The task: Please go over the material below and count each line with the string "Views", giving only the total.

Data records:
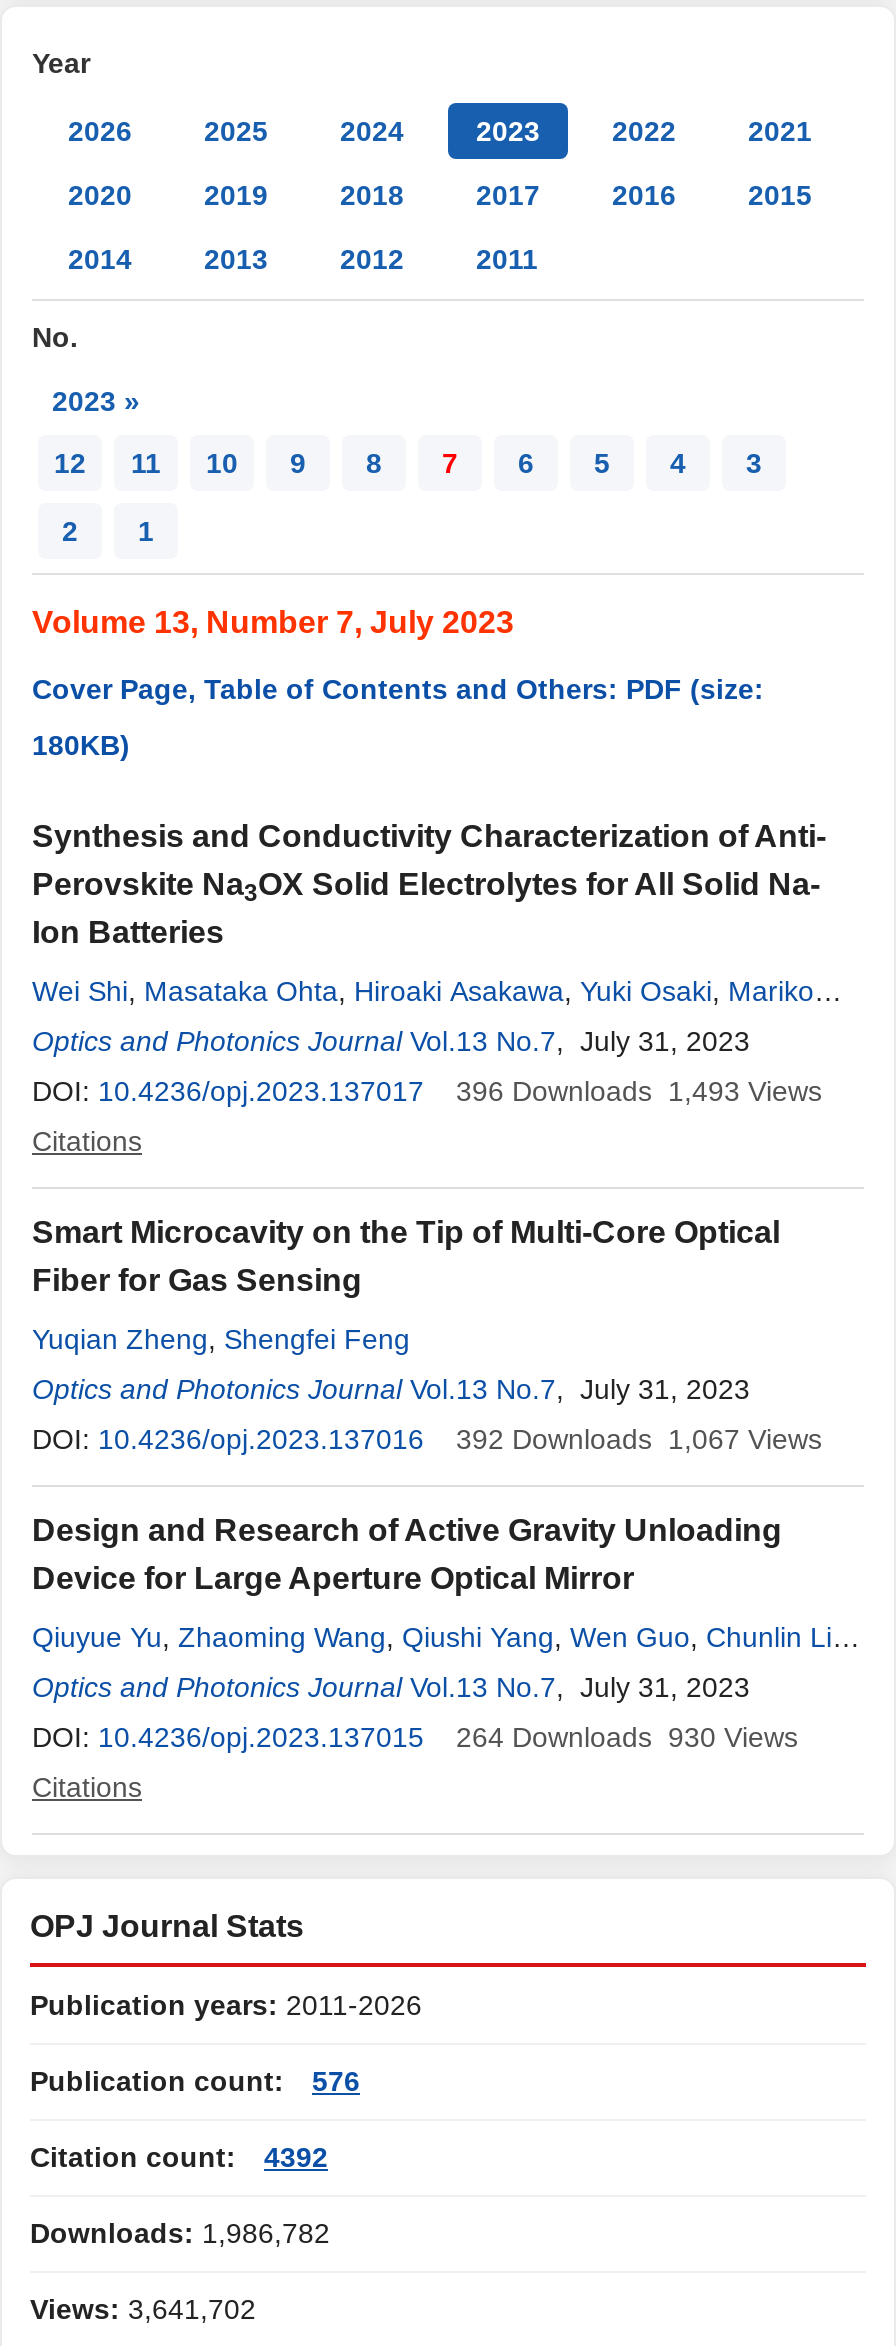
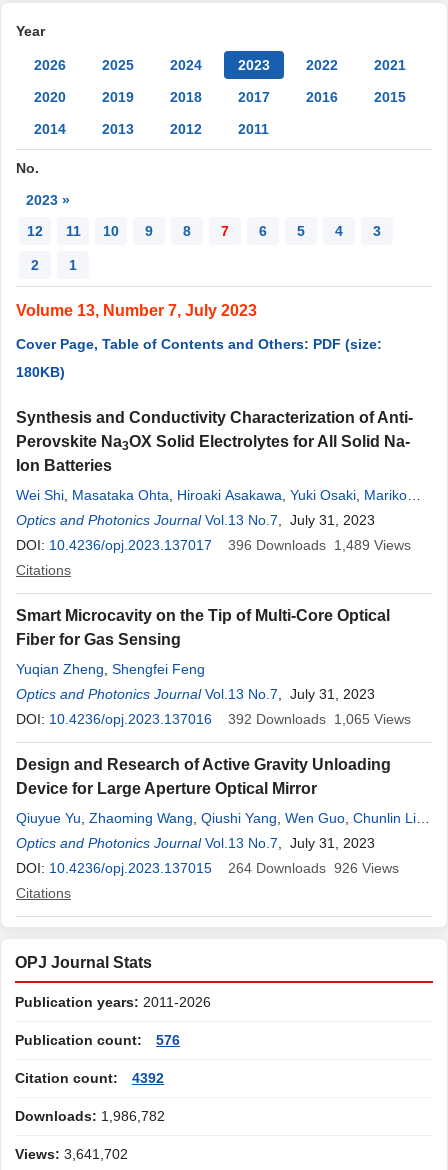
- 396 Downloads 1,493 Views
+ 396 Downloads 1,489 Views

- 392 Downloads 1,067 Views
+ 392 Downloads 1,065 Views

- 264 Downloads 930 Views
+ 264 Downloads 926 Views
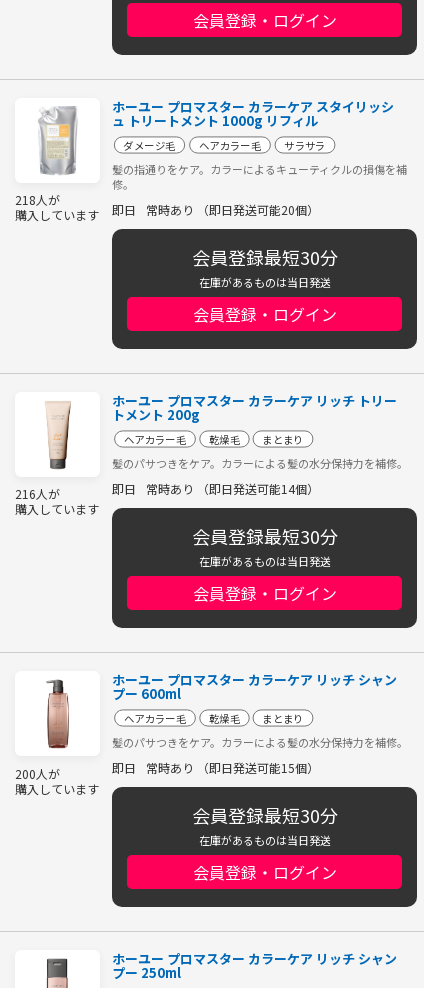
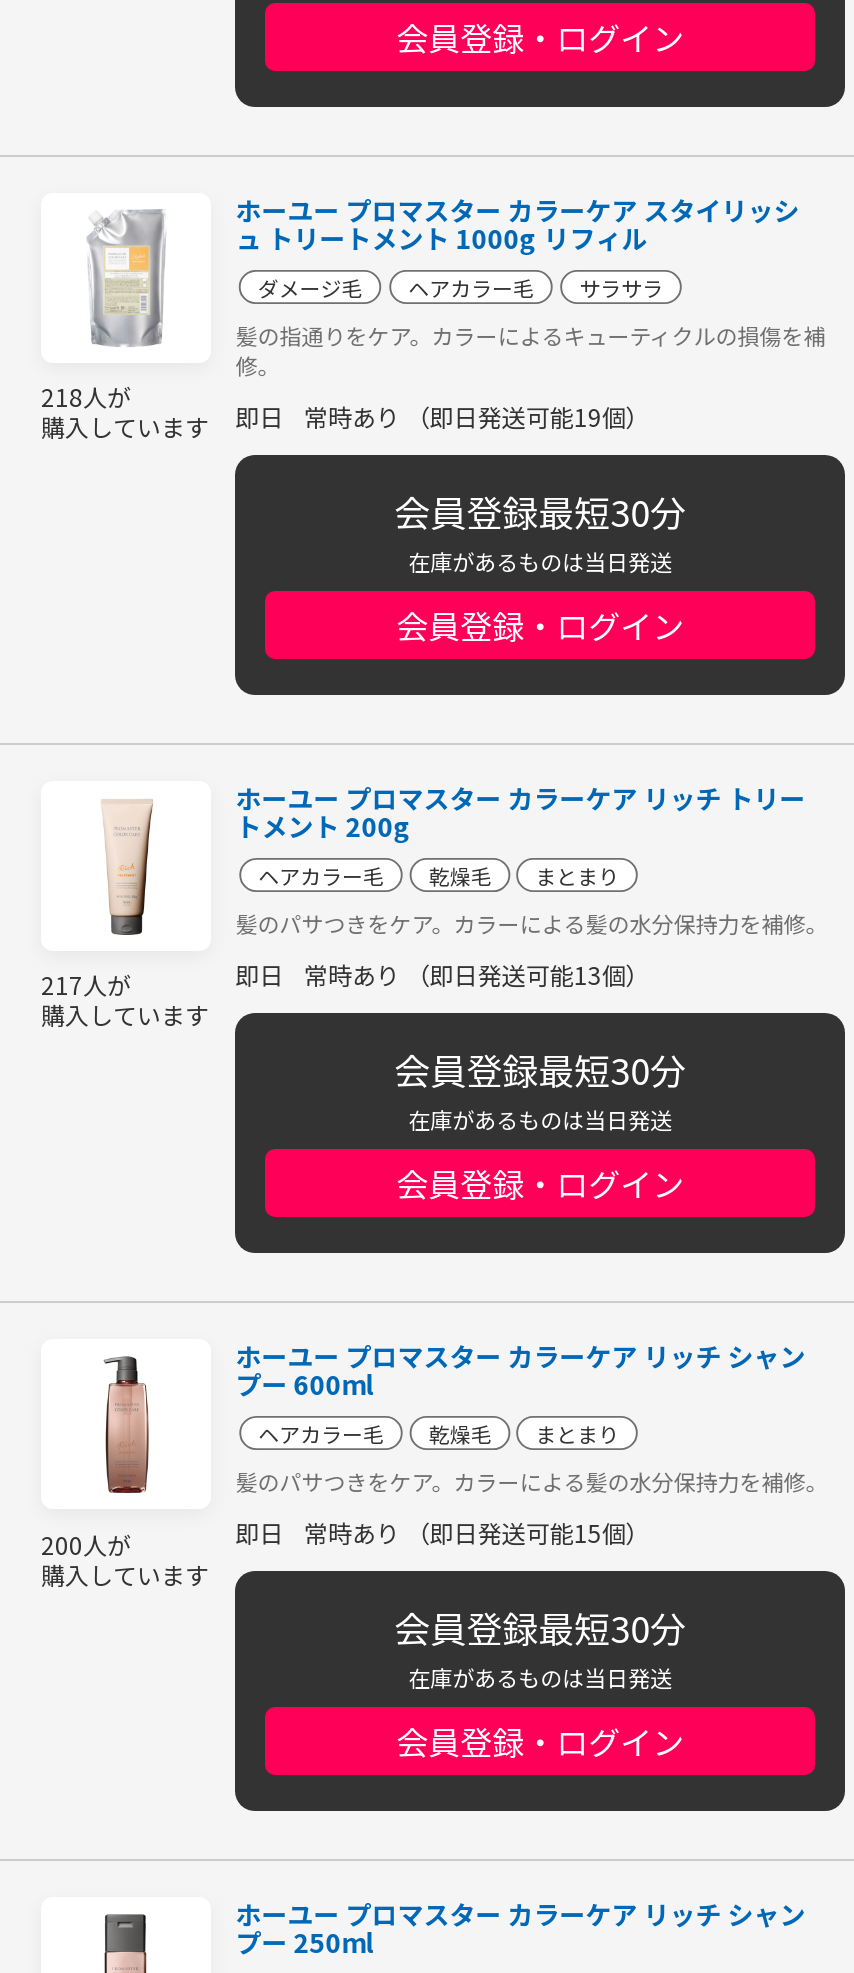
- 即日 常時あり （即日発送可能20個）
+ 即日 常時あり （即日発送可能19個）

- 216人が
+ 217人が

- 即日 常時あり （即日発送可能14個）
+ 即日 常時あり （即日発送可能13個）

Exercise answer: 6